Город жил своим чудесным, особенным ритмом, готовый предложить его – все лучшее – гостю. Чтобы этот ритм стал ритмом и нашей жизни.
– Пойдем в «Славию», кофе пить? – предложила вдруг мама.
«Славия» – любимое наше пражское кафе – непременная, во всю стену, полупрозрачная зеленая дева, привидевшаяся перебравшему литератору, изящные изгибы венских стульев, мраморные столешницы, Стрелецкий остров из окна и кофе в высоком стакане – старинная Прага чуть в стороне от туристических троп.
Идти мимо толпы глазеющих по сторонам туристов, продавцов – бывших советских кукольников, продающих марионеток и аляповатые матрешки, мимо листочков, рассыпанных кем-то на асфальте, зазывающих в «Латерна Магика». В Праге соединялась вся жизнь, будто кусочки пазла сошлись внезапно.

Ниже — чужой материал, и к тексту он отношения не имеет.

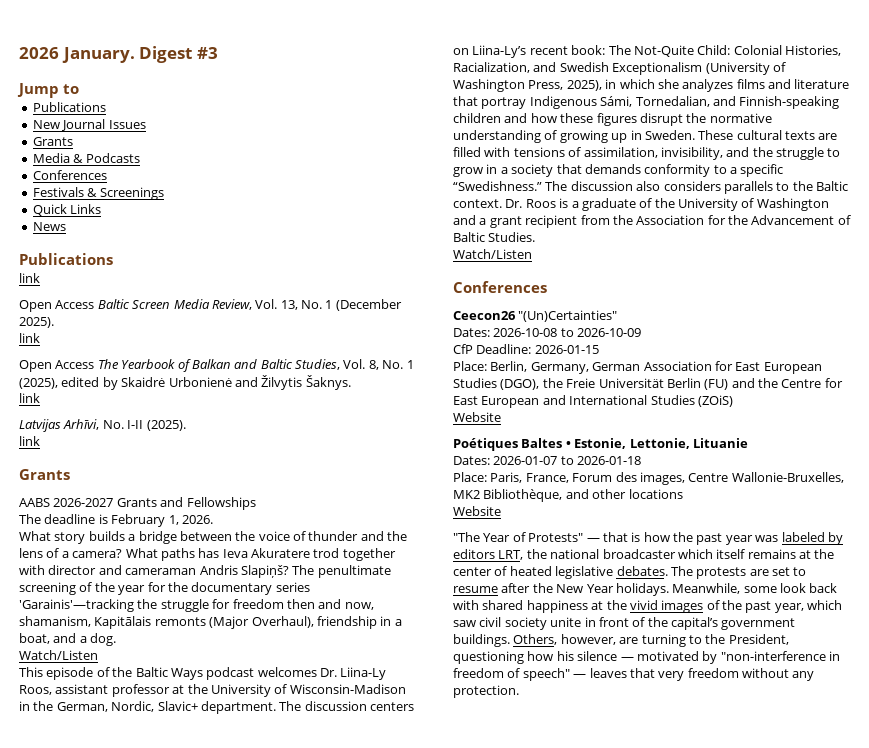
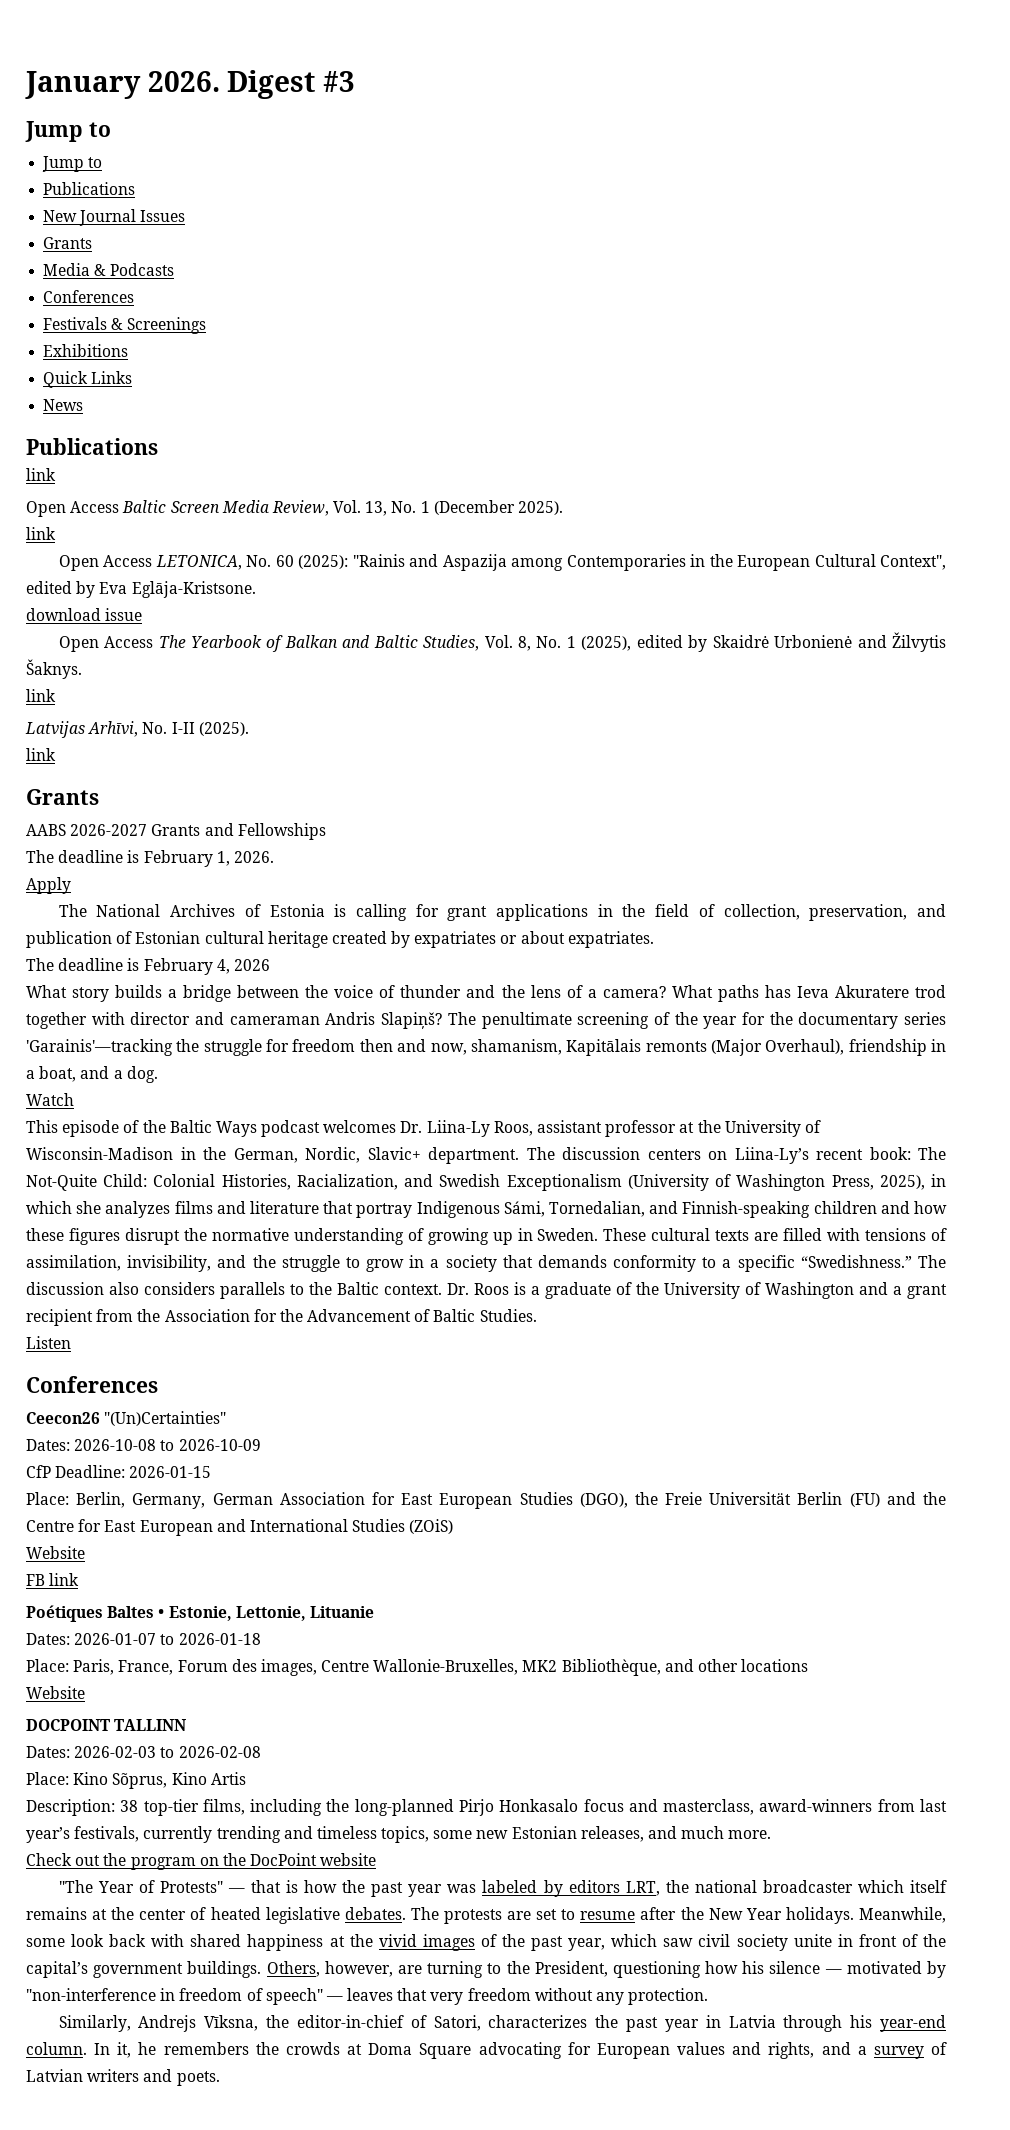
- 2026 January.
+ January 2026.
  Digest #3
+ Jump to
+ Exhibitions
+ Open Access LETONICA, No. 60 (2025): "Rainis and Aspazija among Contemporaries in the European Cultural Context", edited by Eva Eglāja-Kristsone.
+ download issue
+ Apply
+ The National Archives of Estonia is calling for grant applications in the field of collection, preservation, and publication of Estonian cultural heritage created by expatriates or about expatriates.
+ The deadline is February 4, 2026
  The penultimate screening of the year for the documentary series 'Garainis'—tracking the struggle for freedom then and now, shamanism, Kapitālais remonts (Major Overhaul), friendship in a boat, and a dog.
- Watch/Listen
+ Watch
  Dr. Roos is a graduate of the University of Washington and a grant recipient from the Association for the Advancement of Baltic Studies.
- Watch/Listen
+ Listen
+ FB link
+ DOCPOINT TALLINN
+ Dates: 2026-02-03 to 2026-02-08
+ Place: Kino Sõprus, Kino Artis
+ Description: 38 top-tier films, including the long-planned Pirjo Honkasalo focus and masterclass, award-winners from last year’s festivals, currently trending and timeless topics, some new Estonian releases, and much more.
+ Check out the program on the DocPoint website
+ Similarly, Andrejs Vīksna, the editor-in-chief of Satori, characterizes the past year in Latvia through his year-end column. In it, he remembers the crowds at Doma Square advocating for European values and rights, and a survey of Latvian writers and poets.

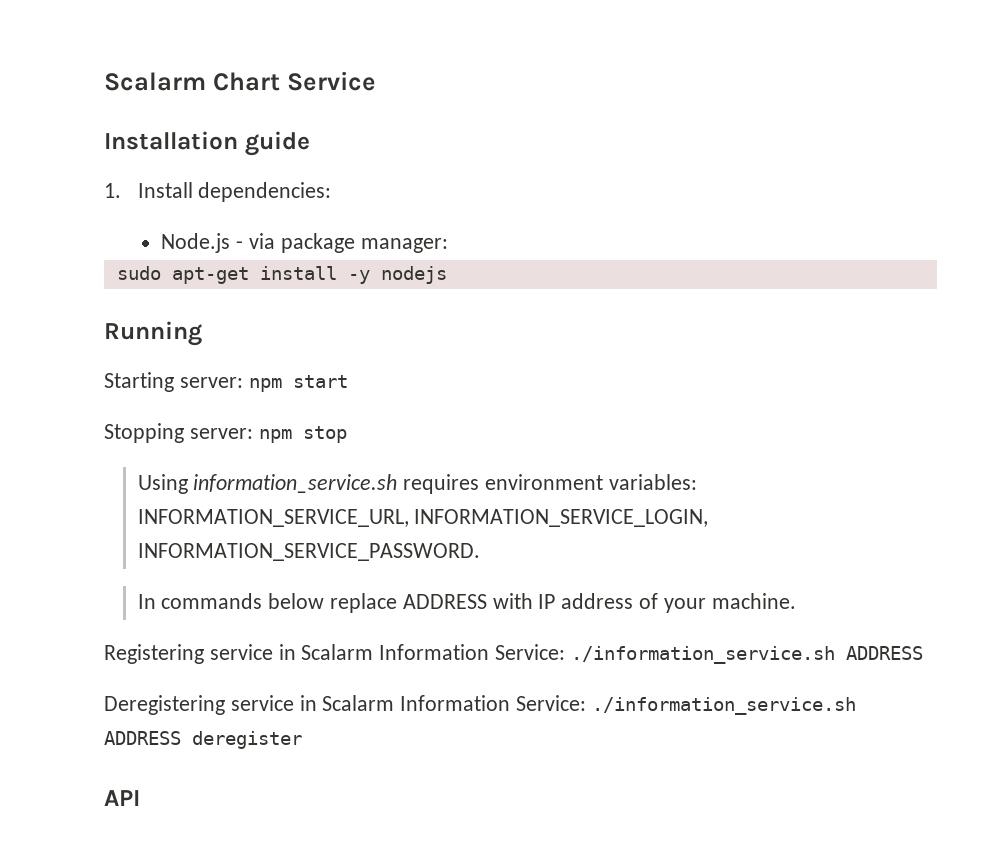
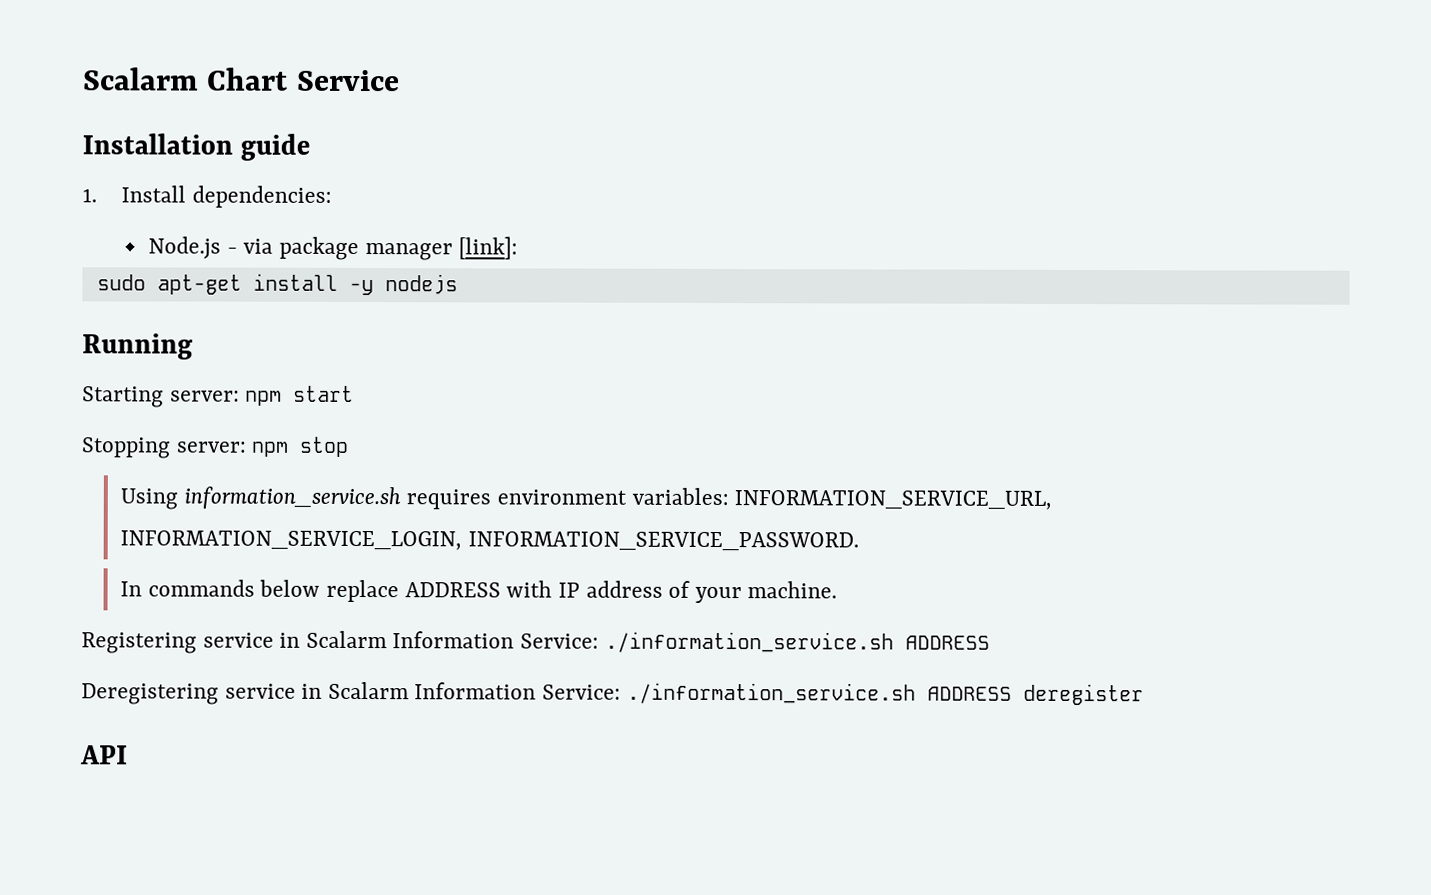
- Node.js - via package manager:
+ Node.js - via package manager [link]:

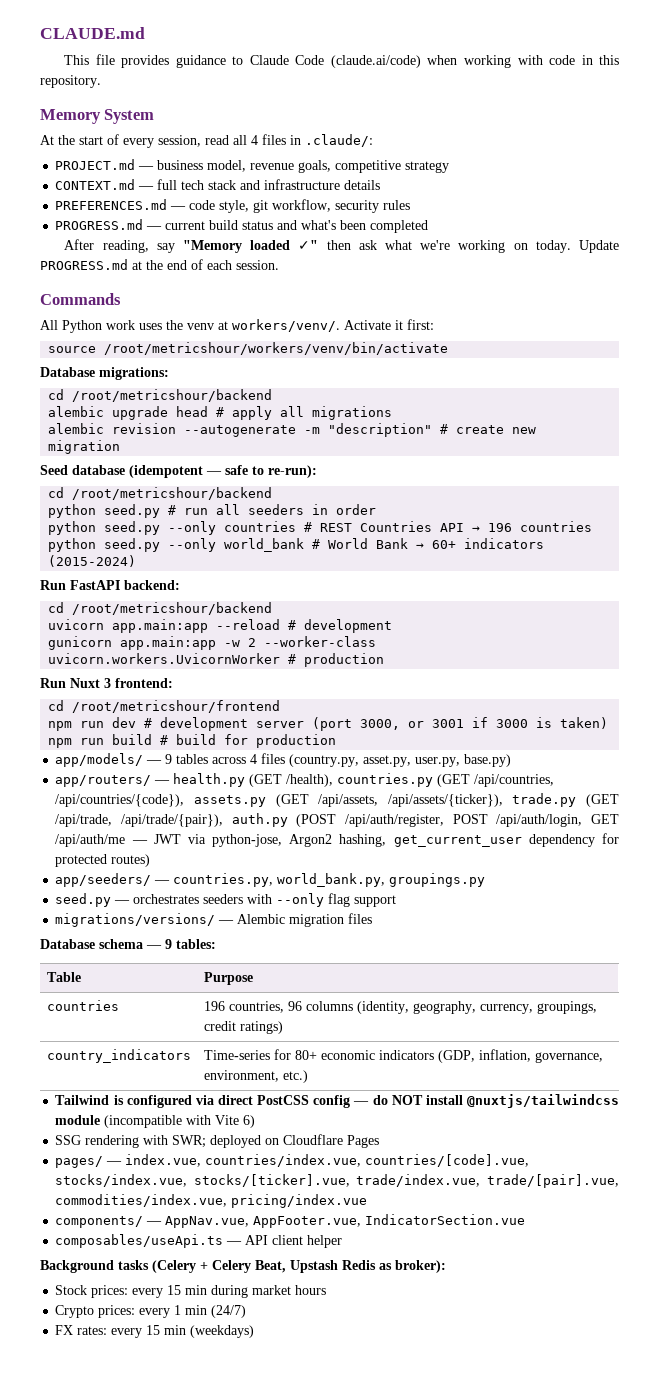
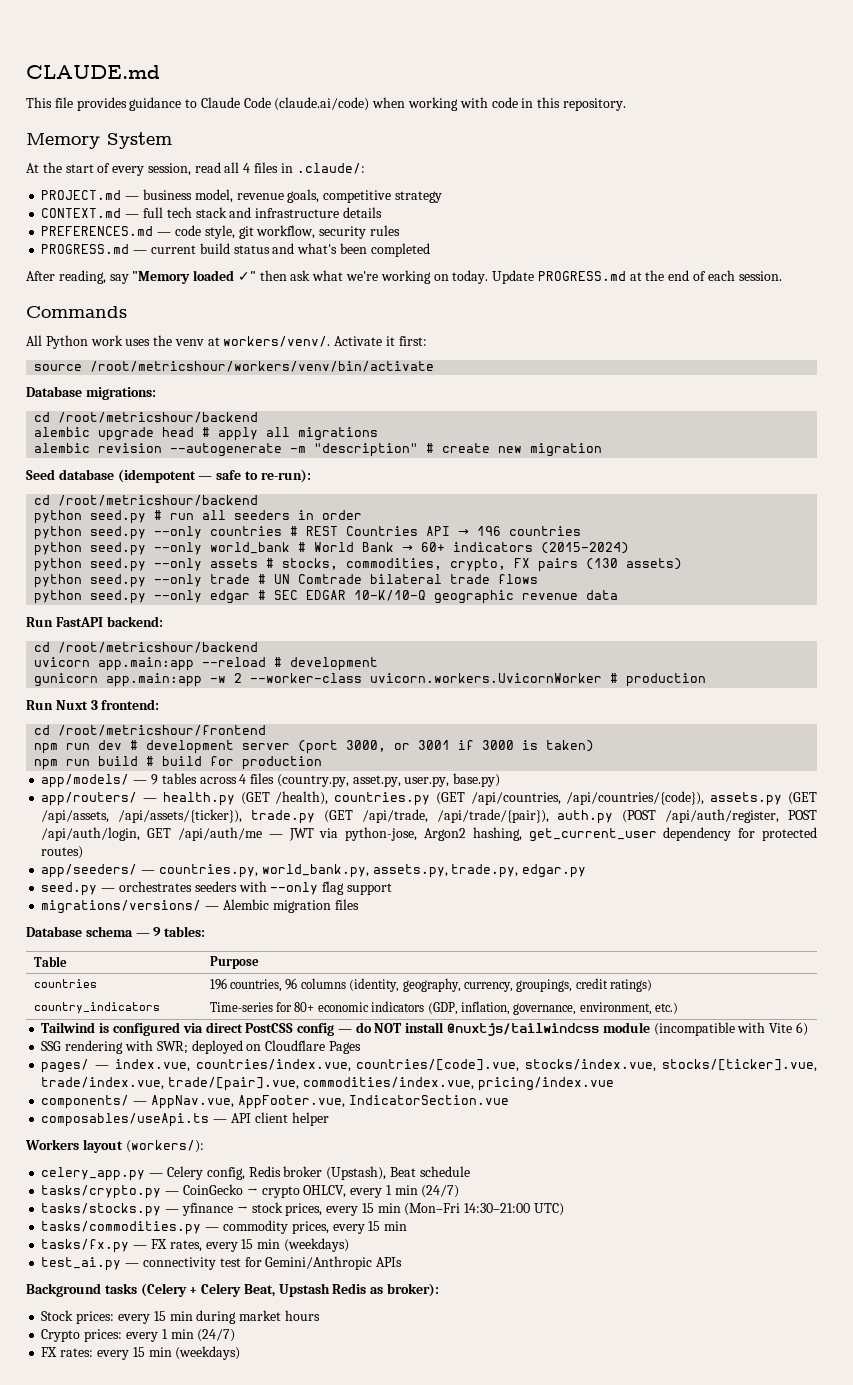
+ python seed.py --only assets # stocks, commodities, crypto, FX pairs (130 assets)
+ python seed.py --only trade # UN Comtrade bilateral trade flows
+ python seed.py --only edgar # SEC EDGAR 10-K/10-Q geographic revenue data
- app/seeders/ — countries.py, world_bank.py, groupings.py
+ app/seeders/ — countries.py, world_bank.py, assets.py, trade.py, edgar.py
+ Workers layout (workers/):
+ celery_app.py — Celery config, Redis broker (Upstash), Beat schedule
+ tasks/crypto.py — CoinGecko → crypto OHLCV, every 1 min (24/7)
+ tasks/stocks.py — yfinance → stock prices, every 15 min (Mon–Fri 14:30–21:00 UTC)
+ tasks/commodities.py — commodity prices, every 15 min
+ tasks/fx.py — FX rates, every 15 min (weekdays)
+ test_ai.py — connectivity test for Gemini/Anthropic APIs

Если останемся без работы, шутила мама, пойдем делать кукол. Как в советские времена.
Все вокруг уже готово принять нас; мы нашли отель в самом центре – давай шиканем в первый день, а? И потом – работать и работать. Проходя мимо, забронировали на вечер номер с креслами в стиле ампир. Вселимся после встречи с Андреем – только вещи с вокзала заберем.
Предчувствия будущего бегут в крови пузырьками дорогого шампанского, почти поднимают в воздух, будто в солнечном сплетении – невидимый гелиевый шарик.
Шальная мысль, соблазн, награда за все: а ведь все старые долги тоже остались в прошлом, я уволилась, и запланированные репортажи, к которым не лежала душа, напишет кто-то другой. Кто-то другой будет – как я когда-то – улаживать все, носить бумажки, отстаивать ненавистные очереди к чиновникам. Держать в записной книжке номера тех, с кем давно уже разошелся по жизни – просто по инерции, – и, подходя к телефону, магически повторяющиеся цифры которого не менялись с самого детства, подспудно ждать, что в твоей жизни появятся призраки прошлого.